You can find the complete frontend source code in the `frontend` directory of this project.
## Permissions
To adhere to the **Principle of Least Privilege**, we use a separation of permissions for Lambda functions with different responsibilities. The system primarily creates three IAM Roles:
1. **`HellobotLambdaUploadStatusRole`**:
* **Purpose**: Assigned to user-facing functions directly triggered by API Gateway, such as `getUploadUrl` and `getJobStatus`.
* **Permissions**: Highly restricted permissions, only allowing the creation/reading of task items in DynamoDB and the generation of S3 presigned URLs for uploads.
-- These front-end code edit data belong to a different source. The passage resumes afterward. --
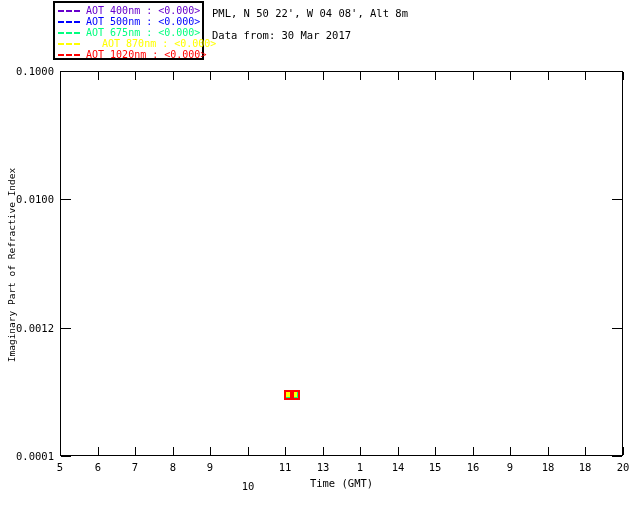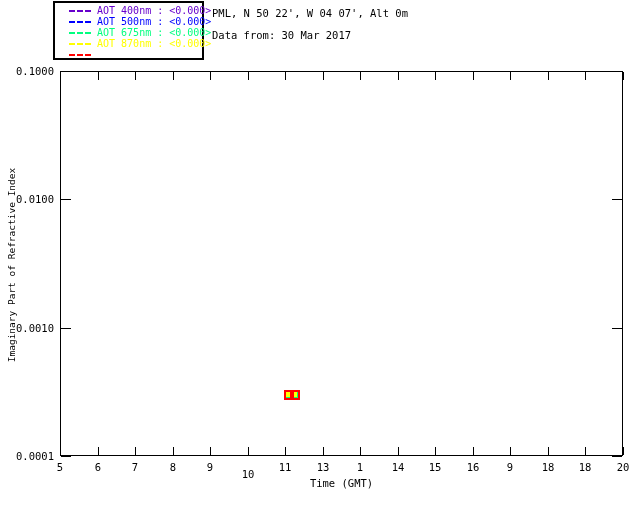--- a/index.html
+++ b/index.html
@@ -30,7 +30,7 @@
     height: 11px;
     display: flex;
     align-items: center;
-    padding-left: 14px;
+    padding-left: 3px;
     white-space: nowrap;
   }
   .dash-sample { display: inline-flex; align-items: center; margin-right: 4px; }

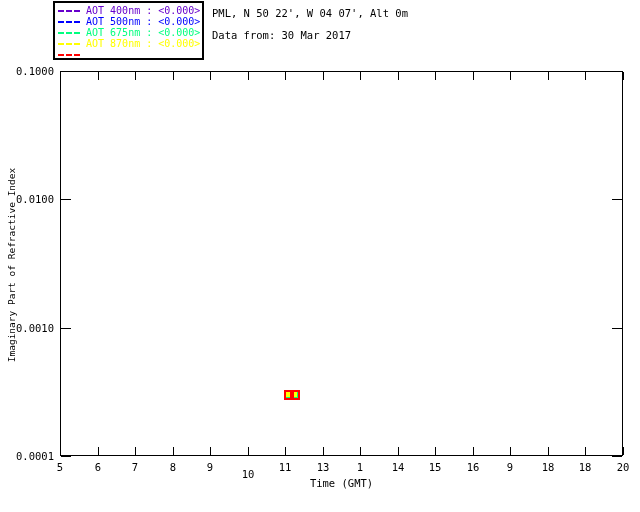--- a/index.html
+++ b/index.html
@@ -142,7 +142,7 @@
       </div>
     </div>
 
-  <div id="plot-title">PML, N 50 22', W 04 07', Alt 0m</div>
+  <div id="plot-title">PML, N 50 22', W 04 08', Alt 8m</div>
   <div id="plot-subtitle">Data from: 30 Mar 2017</div>
 
   <div id="plot-box"></div>

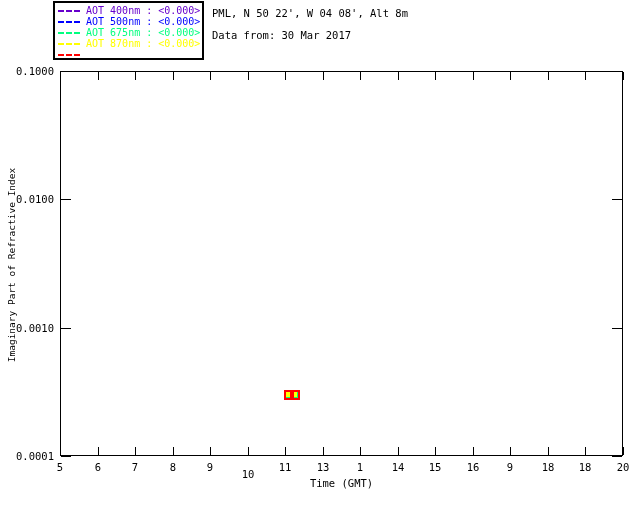--- a/index.html
+++ b/index.html
@@ -131,7 +131,7 @@
           <i style="background: rgb(255, 255, 0);"></i>
           <i style="background: rgb(255, 255, 0);"></i>
         </span>
-        <span class="legend-label" style="color: rgb(255, 255, 0);">AOT  870nm : &lt;0.000&gt;</span>
+        <span class="legend-label" style="color: rgb(255, 255, 0); margin-left: 16px;">AOT  870nm : &lt;0.000&gt;</span>
       </div>
       <div class="legend-row">
         <span class="dash-sample">

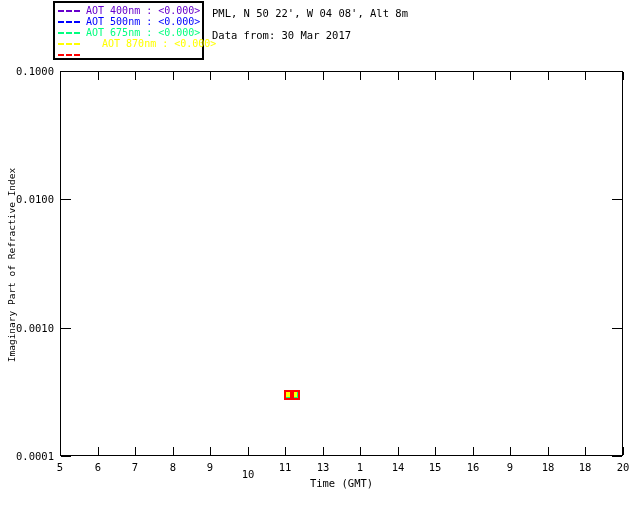--- a/index.html
+++ b/index.html
@@ -139,6 +139,7 @@
           <i style="background: rgb(255, 0, 0);"></i>
           <i style="background: rgb(255, 0, 0);"></i>
         </span>
+        <span class="legend-label" style="color: rgb(255, 0, 0);">AOT 1020nm : &lt;0.000&gt;</span>
       </div>
     </div>
 

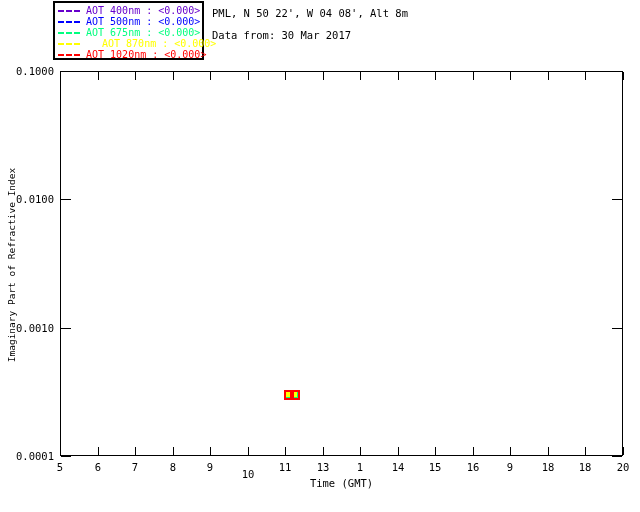--- a/index.html
+++ b/index.html
@@ -207,7 +207,7 @@
     <div class="y-tick-label" style="left: 14px; top: 193px;">0.0100</div>
     <div class="tick" style="left: 61px; top: 328px; width: 10px; height: 1px;"></div>
     <div class="tick" style="left: 612px; top: 328px; width: 10px; height: 1px;"></div>
-    <div class="y-tick-label" style="left: 14px; top: 322px;">0.0010</div>
+    <div class="y-tick-label" style="left: 14px; top: 322px;">0.0012</div>
     <div class="tick" style="left: 61px; top: 456px; width: 10px; height: 1px;"></div>
     <div class="tick" style="left: 612px; top: 456px; width: 10px; height: 1px;"></div>
     <div class="y-tick-label" style="left: 14px; top: 450px;">0.0001</div>

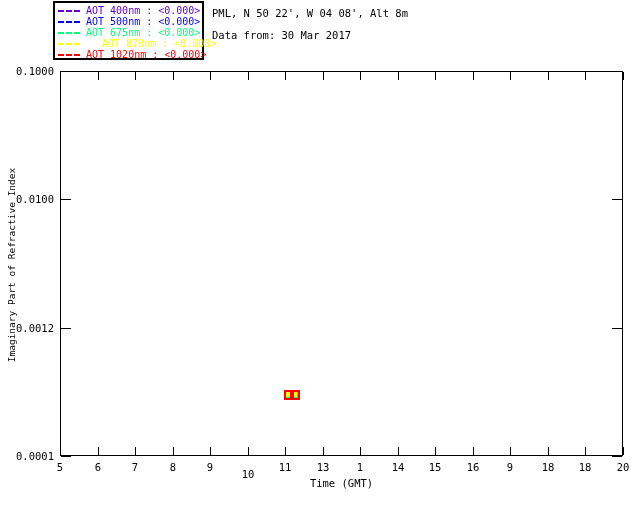--- a/index.html
+++ b/index.html
@@ -168,7 +168,7 @@
     <div class="x-tick-label" style="left: 195px; top: 461px;">9</div>
     <div class="tick" style="left: 248px; top: 447px; width: 1px; height: 8px;"></div>
     <div class="tick" style="left: 248px; top: 72px; width: 1px; height: 8px;"></div>
-    <div class="x-tick-label" style="left: 233px; top: 468px;">10</div>
+    <div class="x-tick-label" style="left: 233px; top: 480px;">10</div>
     <div class="tick" style="left: 285px; top: 447px; width: 1px; height: 8px;"></div>
     <div class="tick" style="left: 285px; top: 72px; width: 1px; height: 8px;"></div>
     <div class="x-tick-label" style="left: 270px; top: 461px;">11</div>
2. **`HellobotLambdaCreateZipRole`**:
* **Purpose**: Specifically assigned to the `CreateZipPackage` function.
* **Permissions**: Allows reading files from the final results S3 bucket and writing the generated ZIP archive to the packaged results S3 bucket.
3. **`HellobotLambdaRole`**:
* **Purpose**: This is the internal role assigned to the core backend processing pipeline (e.g., `FileOrchestrator`, `ChunkProcessor`, `SingleFilePackager`).
* **Permissions**: Possesses broader permissions required to execute the core business logic, including reading/writing to multiple S3 buckets, sending/receiving SQS messages, updating DynamoDB, and invoking other Lambda functions.